**Problem to work on:**
Nothing outside the lines below from the one containing "-68,7 +68,7 @@" through the one containing "-57,7 +57,7 @@" is to be printed; print those exactly, ends included, and drop the pictures.

(Records supplied Opens)

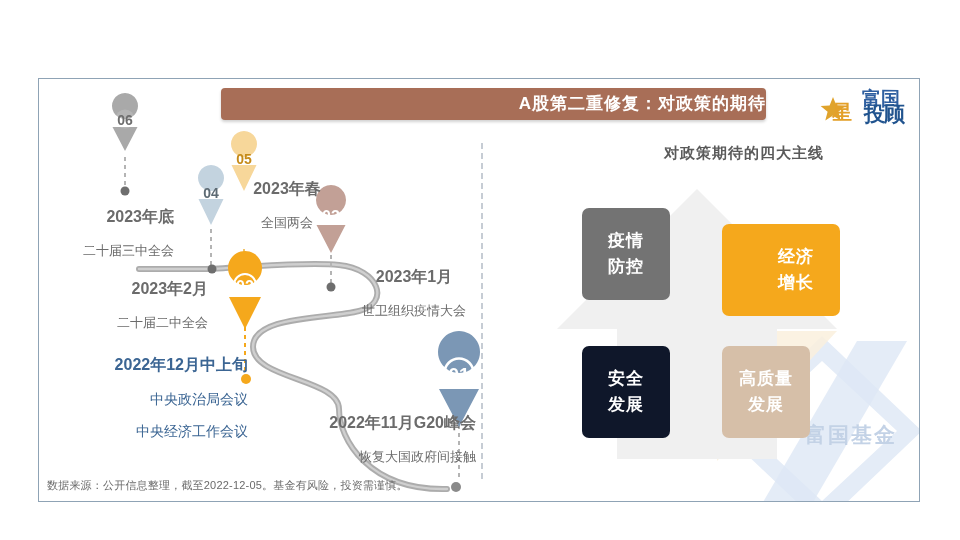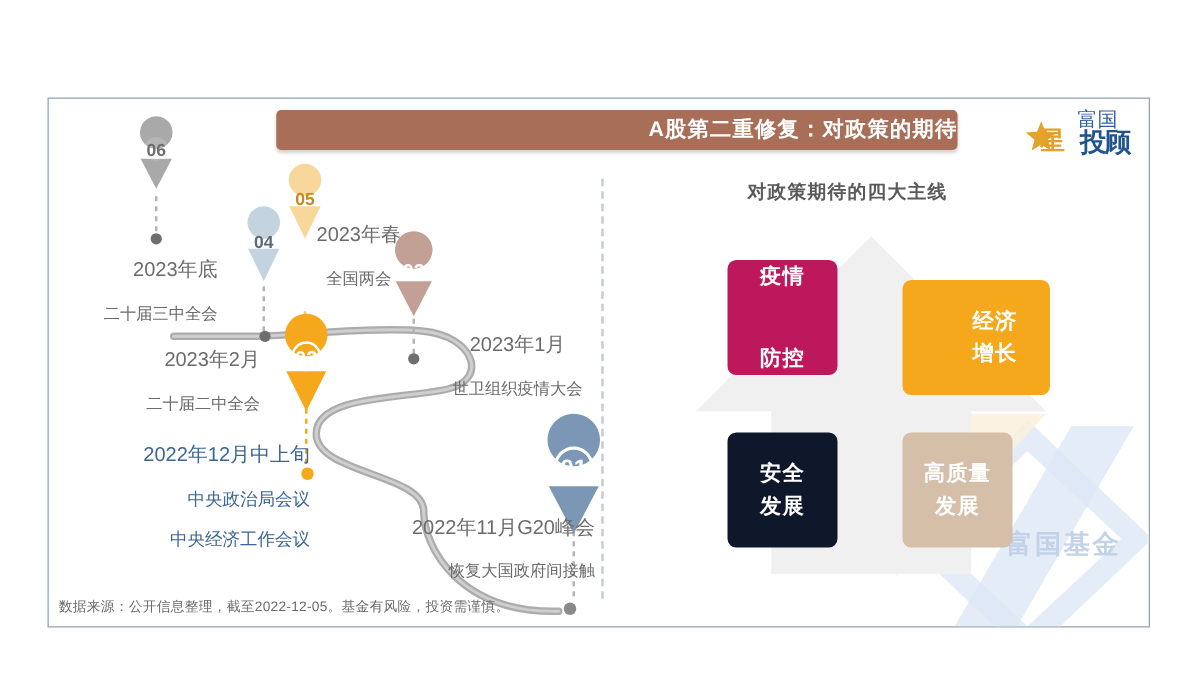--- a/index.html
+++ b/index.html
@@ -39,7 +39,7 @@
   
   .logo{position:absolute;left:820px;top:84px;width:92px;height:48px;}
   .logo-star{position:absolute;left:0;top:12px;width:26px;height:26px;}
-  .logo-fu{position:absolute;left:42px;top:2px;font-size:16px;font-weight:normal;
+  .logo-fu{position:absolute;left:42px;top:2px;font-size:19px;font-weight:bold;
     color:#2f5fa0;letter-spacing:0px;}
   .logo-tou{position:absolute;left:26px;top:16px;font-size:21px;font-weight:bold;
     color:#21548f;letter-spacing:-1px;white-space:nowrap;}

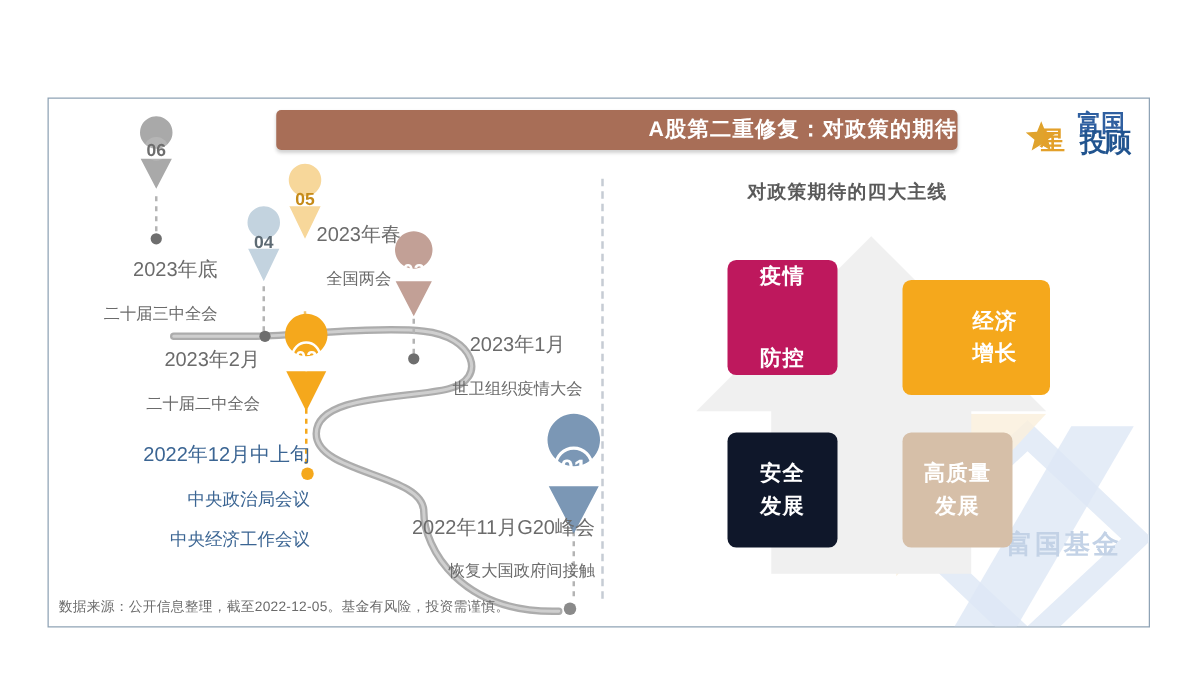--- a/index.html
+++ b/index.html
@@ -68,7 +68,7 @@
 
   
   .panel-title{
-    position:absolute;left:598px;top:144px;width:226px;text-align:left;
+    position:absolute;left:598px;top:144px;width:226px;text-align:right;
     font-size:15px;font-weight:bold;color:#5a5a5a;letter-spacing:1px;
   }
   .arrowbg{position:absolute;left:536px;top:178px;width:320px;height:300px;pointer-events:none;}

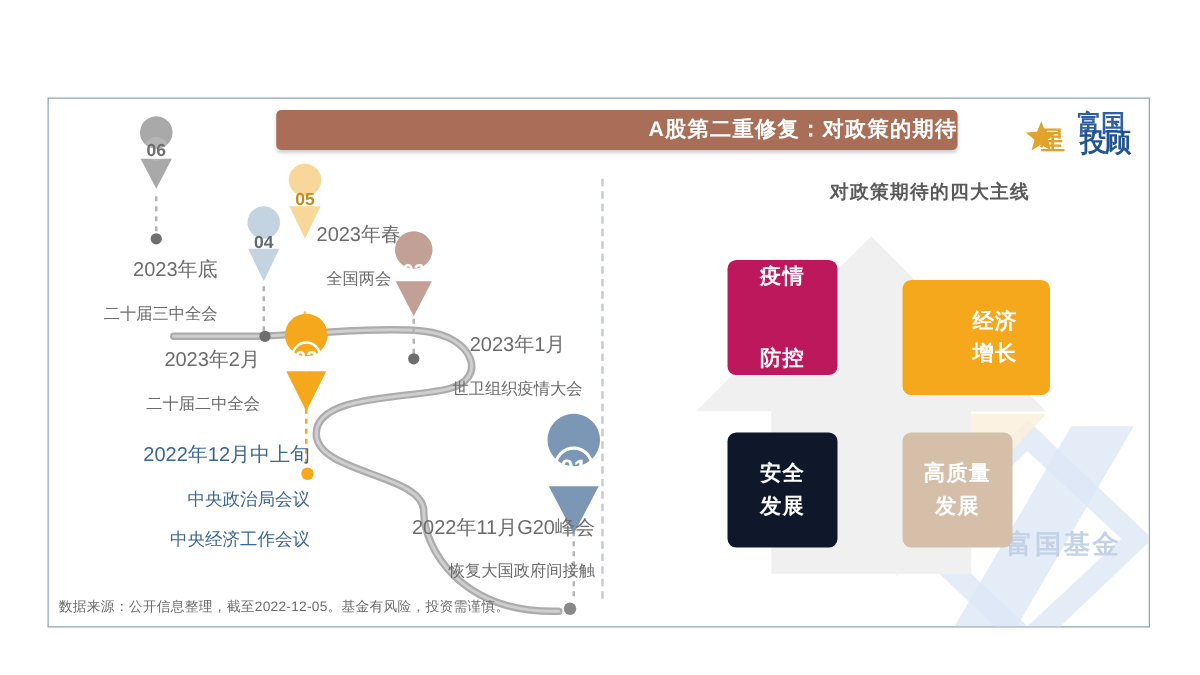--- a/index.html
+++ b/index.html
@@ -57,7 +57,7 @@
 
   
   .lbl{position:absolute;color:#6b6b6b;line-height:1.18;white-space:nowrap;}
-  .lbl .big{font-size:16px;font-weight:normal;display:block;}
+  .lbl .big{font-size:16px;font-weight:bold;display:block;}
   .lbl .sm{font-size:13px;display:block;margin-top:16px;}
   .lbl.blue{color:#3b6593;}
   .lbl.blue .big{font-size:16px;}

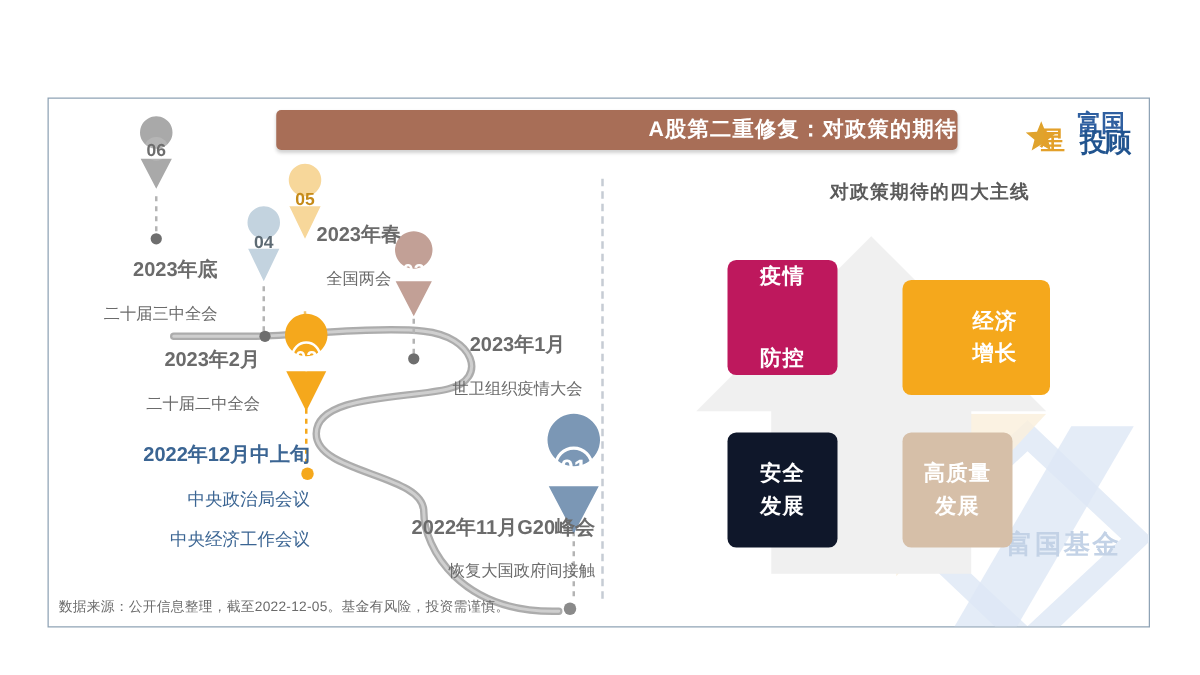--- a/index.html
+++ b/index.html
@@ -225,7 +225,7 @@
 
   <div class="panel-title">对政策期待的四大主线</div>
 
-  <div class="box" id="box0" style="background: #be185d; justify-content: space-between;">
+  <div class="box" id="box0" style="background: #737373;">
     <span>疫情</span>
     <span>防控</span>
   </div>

(Records supplied Closes)
(Records supplied Opens)

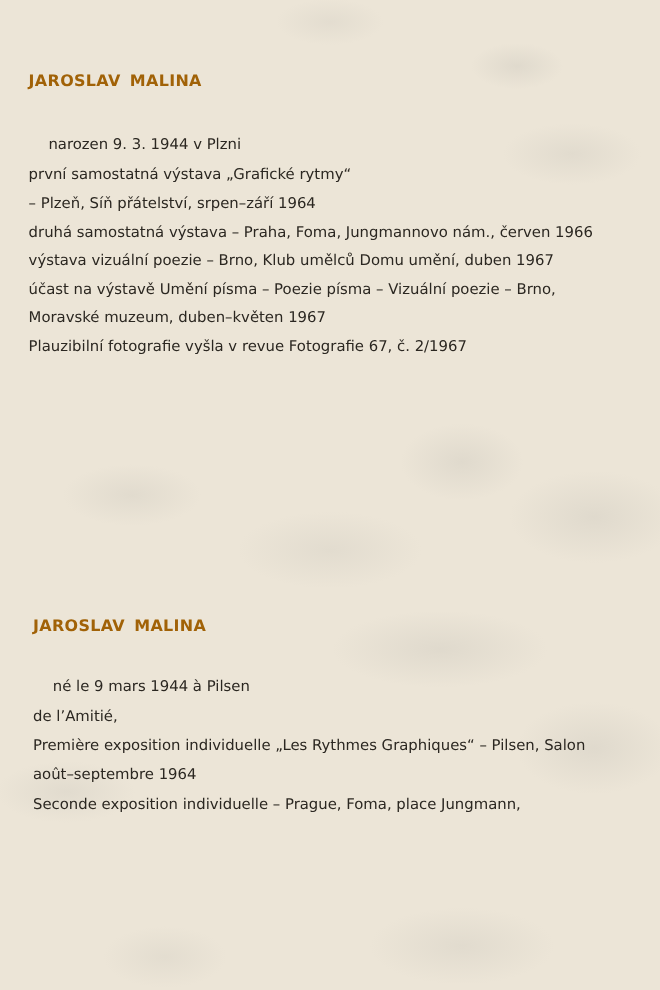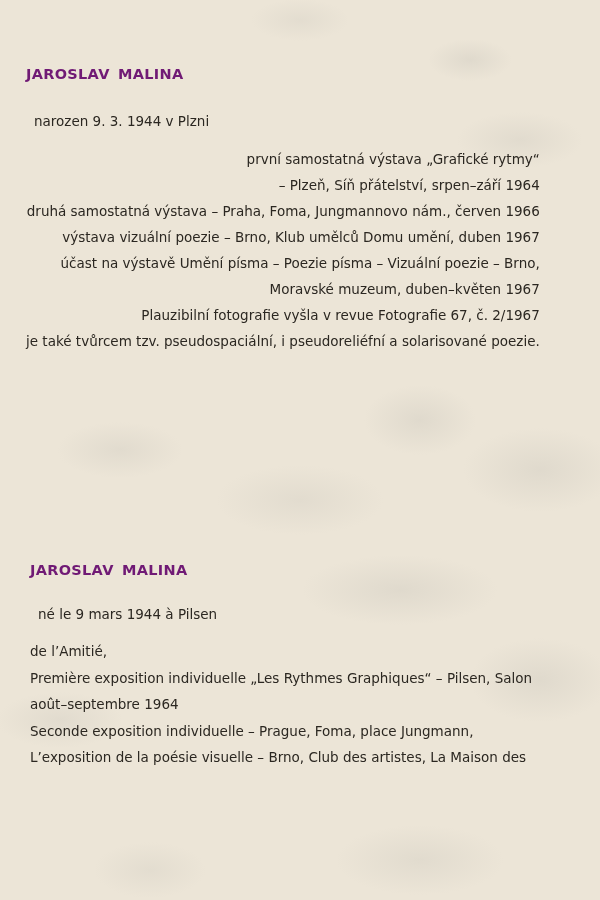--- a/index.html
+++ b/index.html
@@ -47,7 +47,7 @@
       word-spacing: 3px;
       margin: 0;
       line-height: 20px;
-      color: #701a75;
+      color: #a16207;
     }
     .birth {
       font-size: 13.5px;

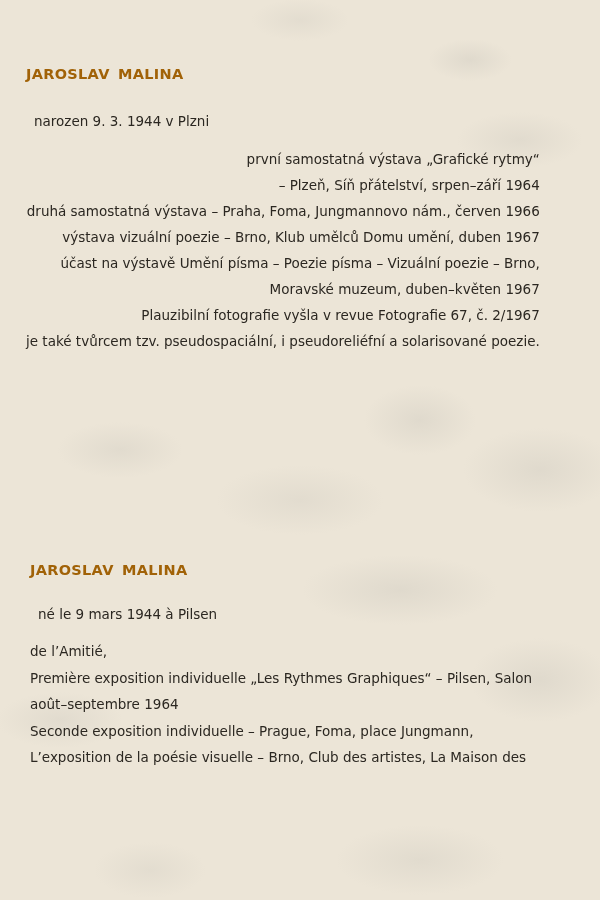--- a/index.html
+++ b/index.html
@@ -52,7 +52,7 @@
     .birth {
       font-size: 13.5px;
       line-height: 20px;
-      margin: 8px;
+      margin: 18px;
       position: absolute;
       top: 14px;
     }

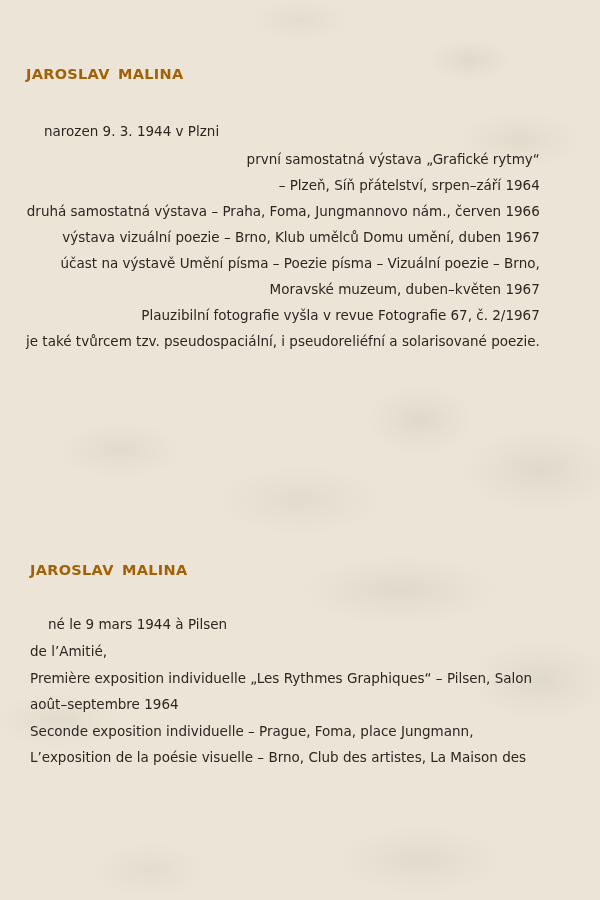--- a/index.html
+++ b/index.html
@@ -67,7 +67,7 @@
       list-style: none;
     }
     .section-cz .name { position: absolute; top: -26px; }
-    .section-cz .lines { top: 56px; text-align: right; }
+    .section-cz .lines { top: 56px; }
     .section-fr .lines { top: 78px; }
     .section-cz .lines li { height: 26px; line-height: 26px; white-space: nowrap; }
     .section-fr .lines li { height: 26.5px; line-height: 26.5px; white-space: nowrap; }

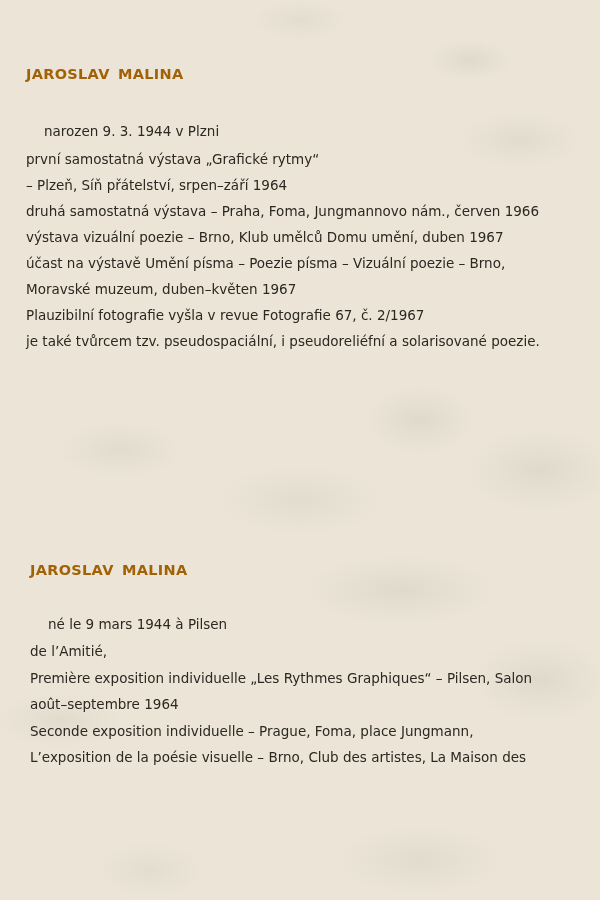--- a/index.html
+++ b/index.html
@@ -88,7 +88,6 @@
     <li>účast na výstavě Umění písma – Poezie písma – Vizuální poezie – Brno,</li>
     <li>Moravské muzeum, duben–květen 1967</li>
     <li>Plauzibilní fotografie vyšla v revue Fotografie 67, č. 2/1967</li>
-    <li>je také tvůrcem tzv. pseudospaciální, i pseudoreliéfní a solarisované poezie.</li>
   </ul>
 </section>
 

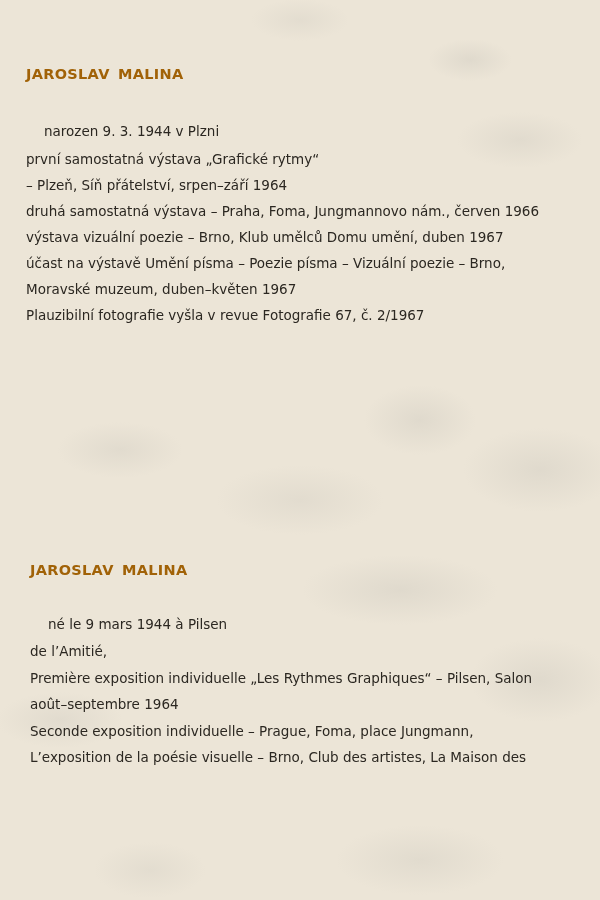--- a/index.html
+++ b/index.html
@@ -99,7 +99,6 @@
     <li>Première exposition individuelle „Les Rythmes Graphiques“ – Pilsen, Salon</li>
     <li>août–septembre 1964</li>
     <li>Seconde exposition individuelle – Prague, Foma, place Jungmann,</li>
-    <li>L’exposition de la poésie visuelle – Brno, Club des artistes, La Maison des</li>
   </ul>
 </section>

(Records supplied Closes)

**Your solution:**
@@ -68,7 +68,7 @@
 
   
   .panel-title{
-    position:absolute;left:598px;top:144px;width:226px;text-align:left;
+    position:absolute;left:598px;top:144px;width:226px;text-align:right;
     font-size:15px;font-weight:bold;color:#5a5a5a;letter-spacing:1px;
   }
   .arrowbg{position:absolute;left:536px;top:178px;width:320px;height:300px;pointer-events:none;}

--- a/index.html
+++ b/index.html
@@ -57,7 +57,7 @@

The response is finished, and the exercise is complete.